Directions for this task → Beginning at whichever line contains "(372, 478) none -> (265, 325) //", reproduce each line of the records below word for word, ending with the last, and add nothing.

Excerpted records →

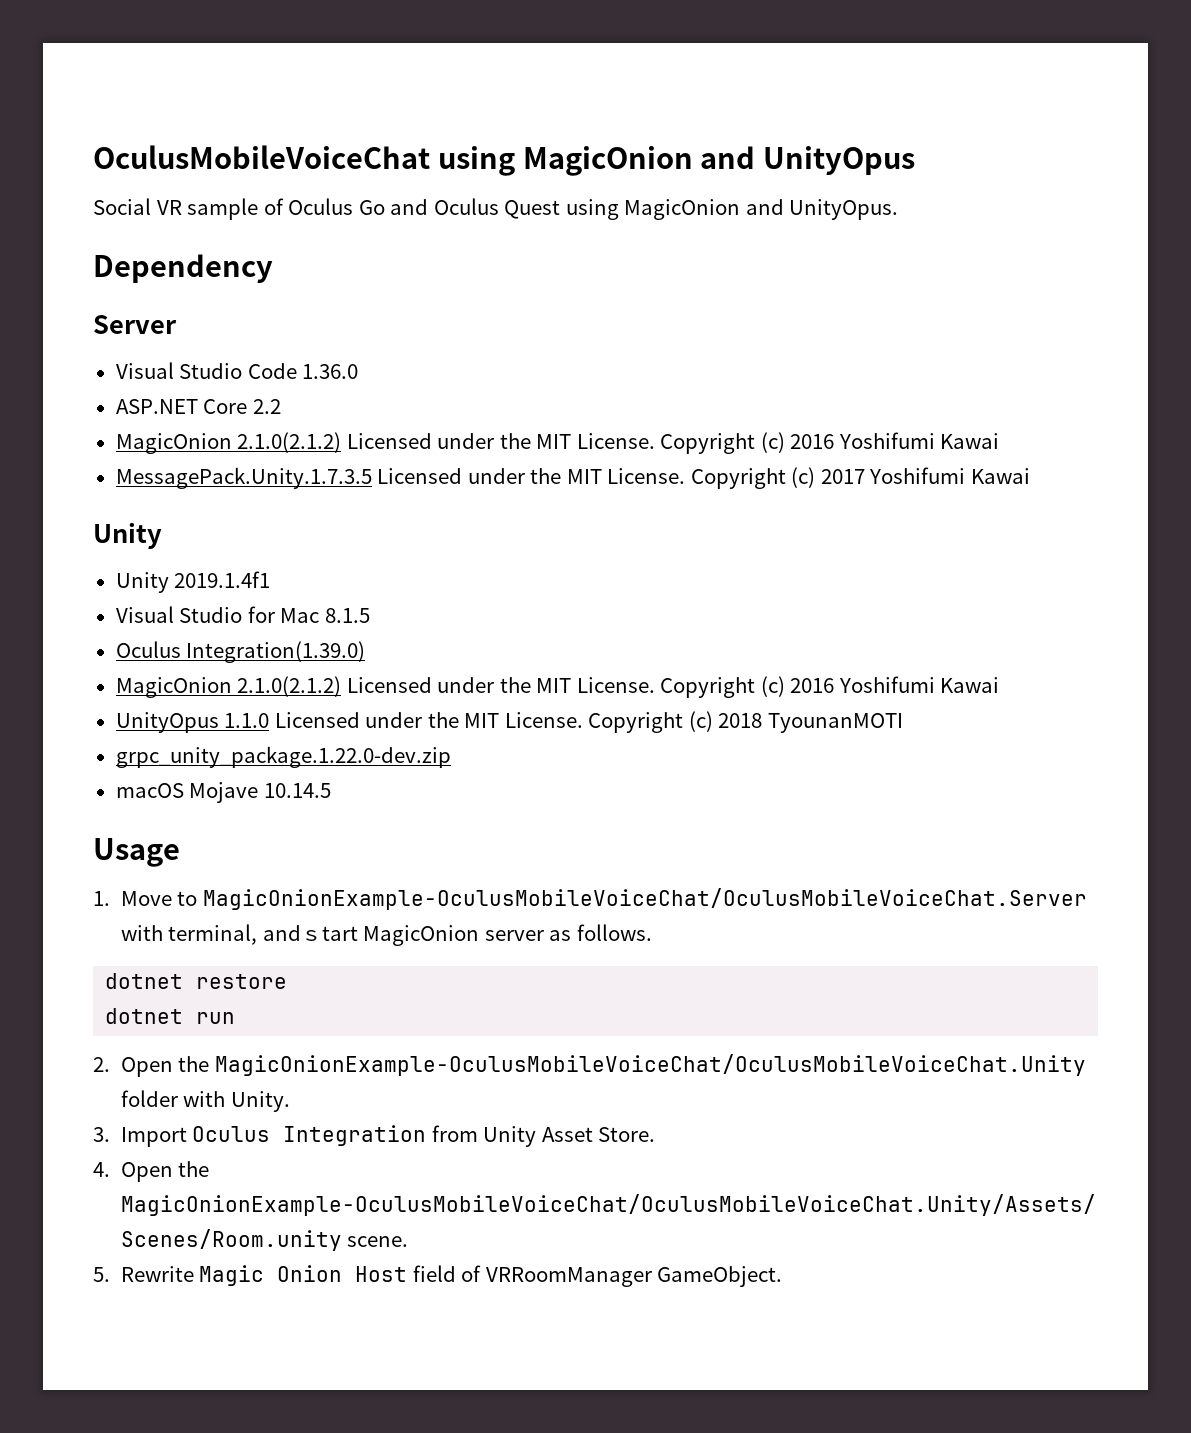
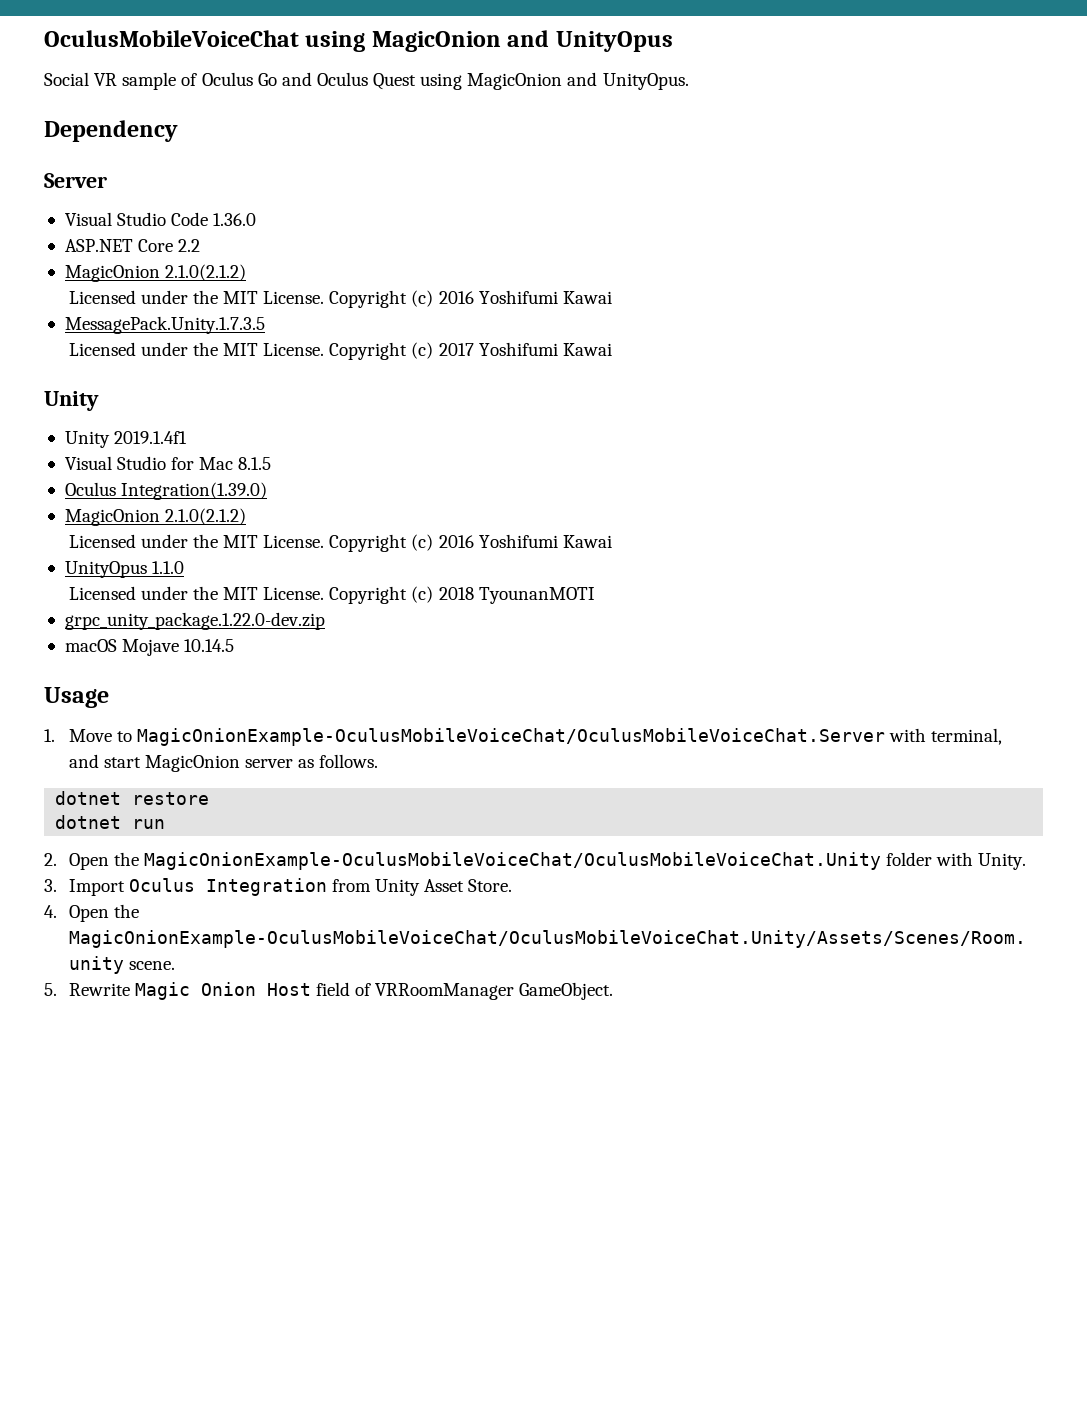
(342, 442) none -> (247, 272) //
(372, 478) none -> (265, 325) //
(342, 686) none -> (247, 516) //
(270, 720) none -> (185, 567) //
[262,925,358,941] andｓtart -> [68,754,141,768] // and start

Task answer →
(372, 478) none -> (265, 325) //
(342, 686) none -> (247, 516) //
(270, 720) none -> (185, 567) //
[262,925,358,941] andｓtart -> [68,754,141,768] // and start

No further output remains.